The above is also a way that Ctrl-Alt-Delete is dangerous even if physical access to the power/reset switches and power cables is prevented. A boot loader password (and BIOS password plus disabling of USB/CD-ROM boot and the boot menu key) can prevent this but makes legitimate emergency recovery more difficult.

  • 3
    You're right. I have used this feature this way in the situation you described.
    – ewwhite
    Jul 21, 2014 at 4:25
  • Even then it's easier to load a "rescue" media, mount, and enter the hash of a known password. Over IPMI you load the media from an iso file, making the entire "physical access" issue moot. Or you load from a special configuration tftp/pxe, after enabling boot from net.
    – Dani_l
    Jul 21, 2014 at 6:16
  • I believe what I mentioned about BIOS password & options still applies when using IPMI. I'd be pleased to hear if that's incorrect. Jul 21, 2014 at 6:47
  • 1
    I disagree about rescue media. It's not hard to remember the kernel options that I mentioned. Your method requires optical media (or an ISO file under IPMI) and a password hash, which has to be typed in or copied from USB storage. (If you downvoted, please undo.) Jul 21, 2014 at 6:49
  • 1
    @AlastairIrvine I didn't downvote, and you are correct about ipmi - an ipmi console will give you access to machine console during entire boot process, including entering bios so you will face same issues. Not to mention that self respecting server HW should have ability to facilitate parameter change from running OS (e.g IBM's ASU ibm.com/support/entry/myportal/docdisplay?lndocid=TOOL-ASU).
    – Dani_l
    Jul 21, 2014 at 10:36

If you have ILO/IPMI/... It makes absolute sense. The only reason for CTRLALTDEL was a magic trap when nothing else would interrupt. With a control card, you don't need that - you can reset the machine anyway. Needless to say, if the machine behaves correctly, you can always 'reboot'/'shutdown -r now'/'init 6'/'systemctl reboot' from console or gui.


I feel that the chances of accidental reboot via ctrl-alt-delete are much greater than the chances of a server's root password being forgotten, and therefore in production environments it makes sense to disable ctrl-alt-delete. I personally do this on my production systems.

The chances of a hard powercycle on a running linux host causing unrecoverable data corruption is small.

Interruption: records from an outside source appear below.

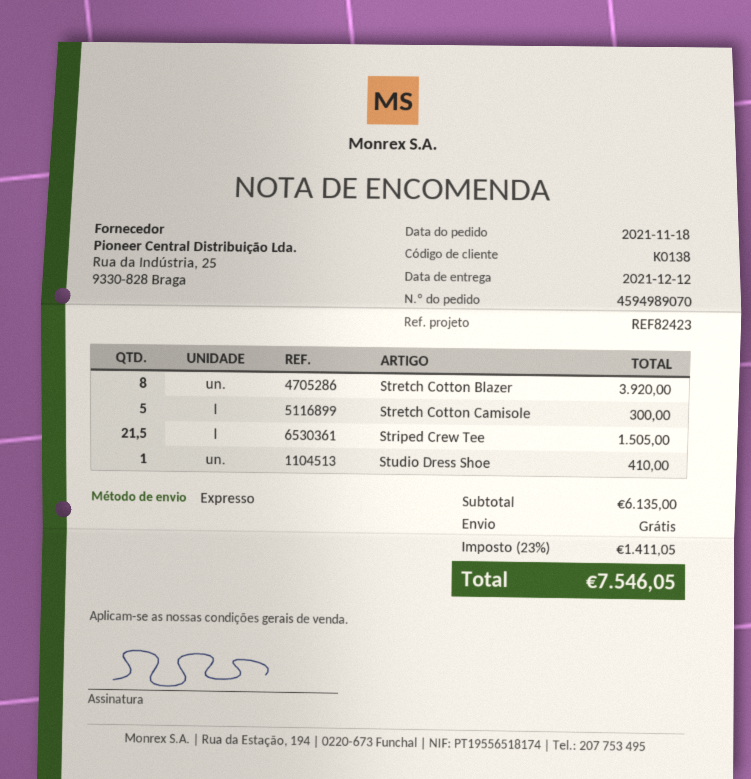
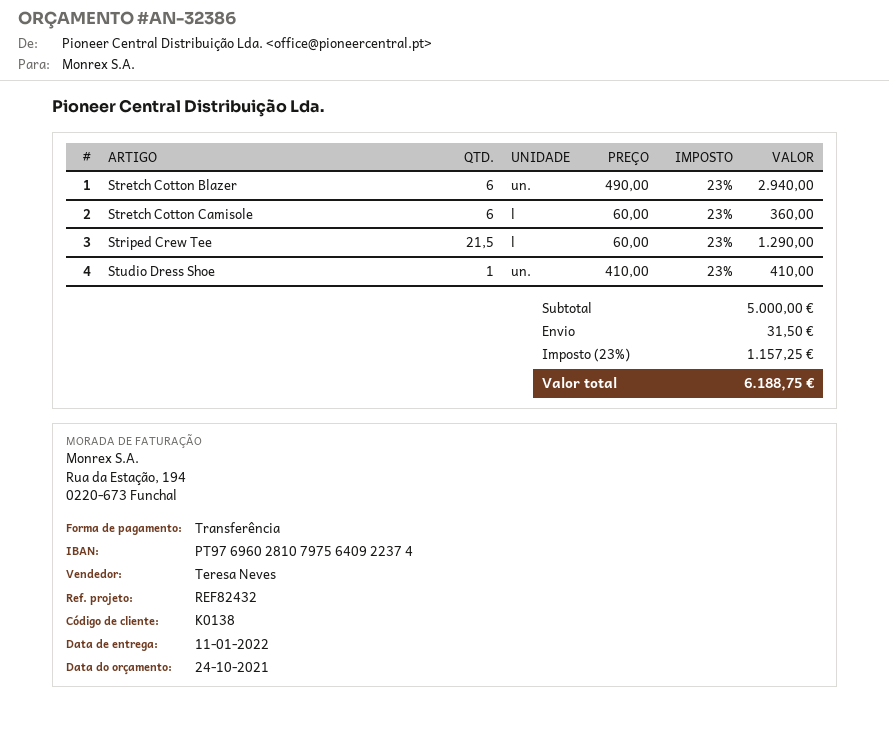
delivery date: 2021-12-12 -> 2022-01-11
reference: REF82423 -> REF82432
Stretch Cotton Blazer: 8 for 3920.00 -> 6 for 2940.00
Stretch Cotton Camisole: 5 for 300.00 -> 6 for 360.00
Striped Crew Tee: 21.5 for 1505.00 -> 21.5 for 1290.00
subtotal: 6135.00 -> 5000.00
shipping: 0.00 -> 31.50
tax: 23% = 1411.05 -> 23% = 1157.25
total: 7546.05 -> 6188.75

In the hundreds of times I've done this over the years, I can't recall a single instance where the system wasn't able to fix itself (fsck) on boot. So I consider this a valid option on hosts where the root password is unknown, barring the availability of other methods for graceful shutdown.

  • 1
    How do you disable the ctrl-alt-delete option in the VM machine hosted on the Esx Server?